**Input**

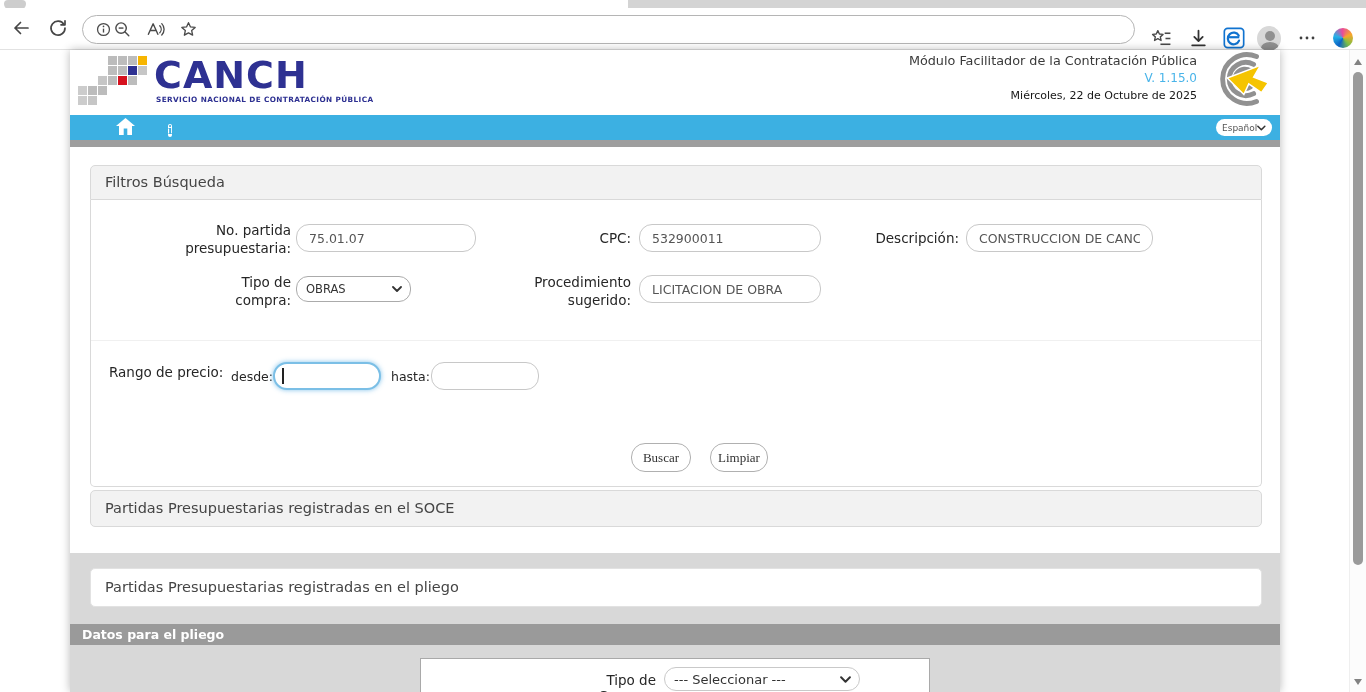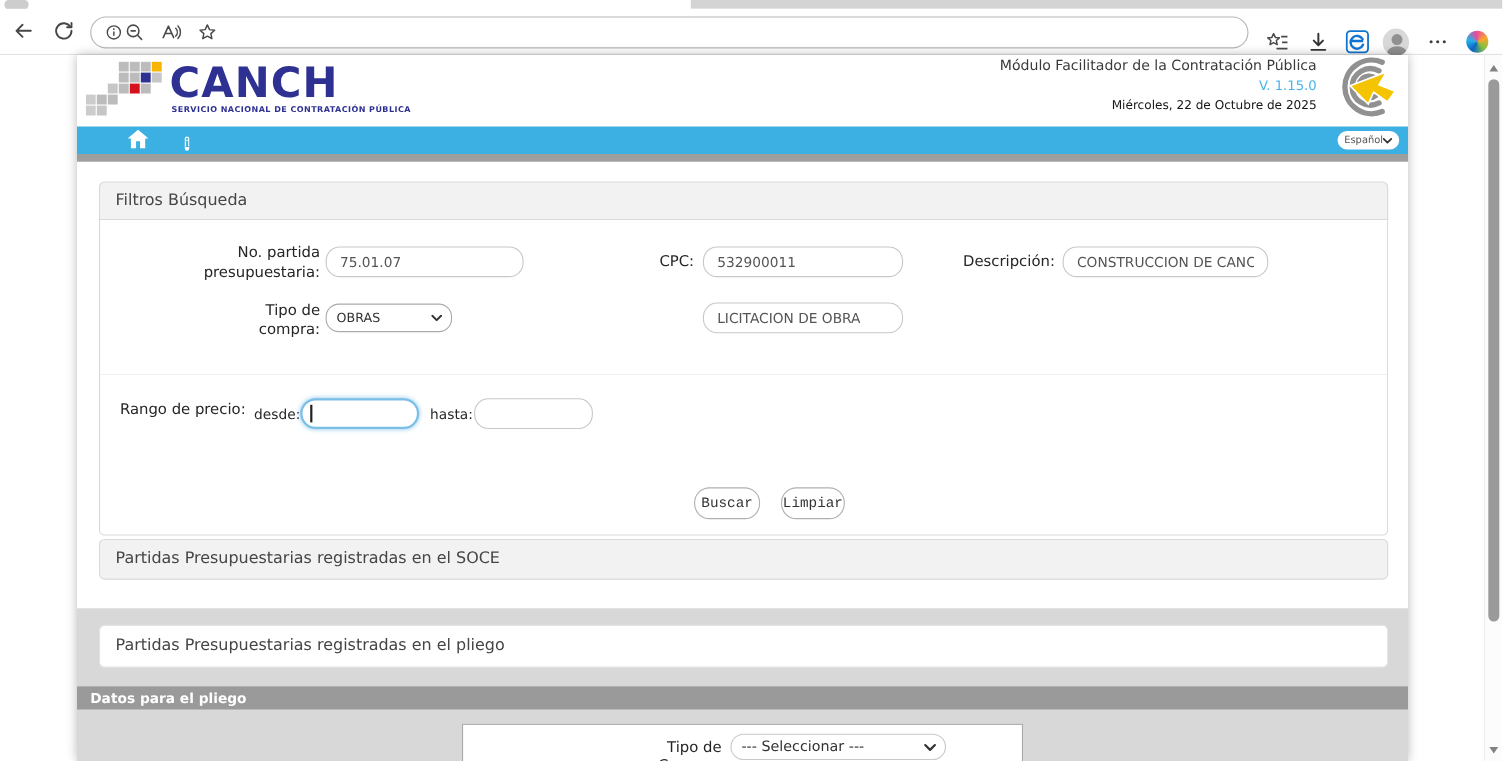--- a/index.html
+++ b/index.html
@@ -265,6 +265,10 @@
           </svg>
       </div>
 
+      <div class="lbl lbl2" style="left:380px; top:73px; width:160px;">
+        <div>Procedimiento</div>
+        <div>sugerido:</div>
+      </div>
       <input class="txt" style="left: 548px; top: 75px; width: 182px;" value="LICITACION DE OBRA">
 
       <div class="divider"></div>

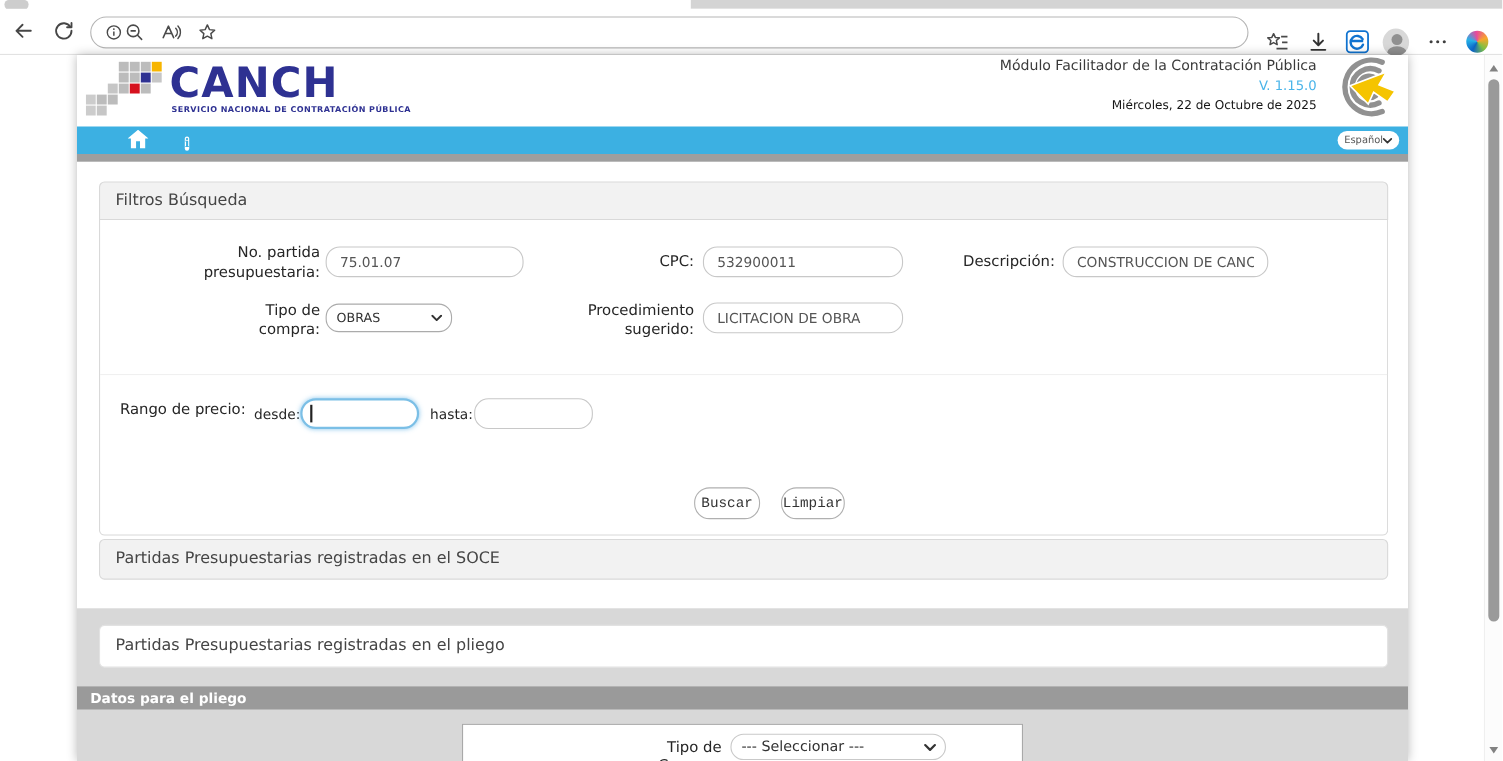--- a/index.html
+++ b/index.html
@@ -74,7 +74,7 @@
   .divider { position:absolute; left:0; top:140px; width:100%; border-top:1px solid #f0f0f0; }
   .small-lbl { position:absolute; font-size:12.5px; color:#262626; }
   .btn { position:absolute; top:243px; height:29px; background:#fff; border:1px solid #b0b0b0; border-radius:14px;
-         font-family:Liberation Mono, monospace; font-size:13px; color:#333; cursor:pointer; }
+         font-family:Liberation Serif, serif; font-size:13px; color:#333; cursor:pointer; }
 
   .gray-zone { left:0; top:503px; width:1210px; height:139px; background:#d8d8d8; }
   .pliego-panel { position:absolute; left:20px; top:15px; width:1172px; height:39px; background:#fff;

**What is being asked**
Give the data again exactly, without pictures.

**Result**
--- a/index.html
+++ b/index.html
@@ -265,6 +265,10 @@
           </svg>
       </div>
 
+      <div class="lbl lbl2" style="left:380px; top:73px; width:160px;">
+        <div>Procedimiento</div>
+        <div>sugerido:</div>
+      </div>
       <input class="txt" style="left: 548px; top: 75px; width: 182px;" value="LICITACION DE OBRA">
 
       <div class="divider"></div>

--- a/index.html
+++ b/index.html
@@ -74,7 +74,7 @@
   .divider { position:absolute; left:0; top:140px; width:100%; border-top:1px solid #f0f0f0; }
   .small-lbl { position:absolute; font-size:12.5px; color:#262626; }
   .btn { position:absolute; top:243px; height:29px; background:#fff; border:1px solid #b0b0b0; border-radius:14px;
-         font-family:Liberation Mono, monospace; font-size:13px; color:#333; cursor:pointer; }
+         font-family:Liberation Serif, serif; font-size:13px; color:#333; cursor:pointer; }
 
   .gray-zone { left:0; top:503px; width:1210px; height:139px; background:#d8d8d8; }
   .pliego-panel { position:absolute; left:20px; top:15px; width:1172px; height:39px; background:#fff;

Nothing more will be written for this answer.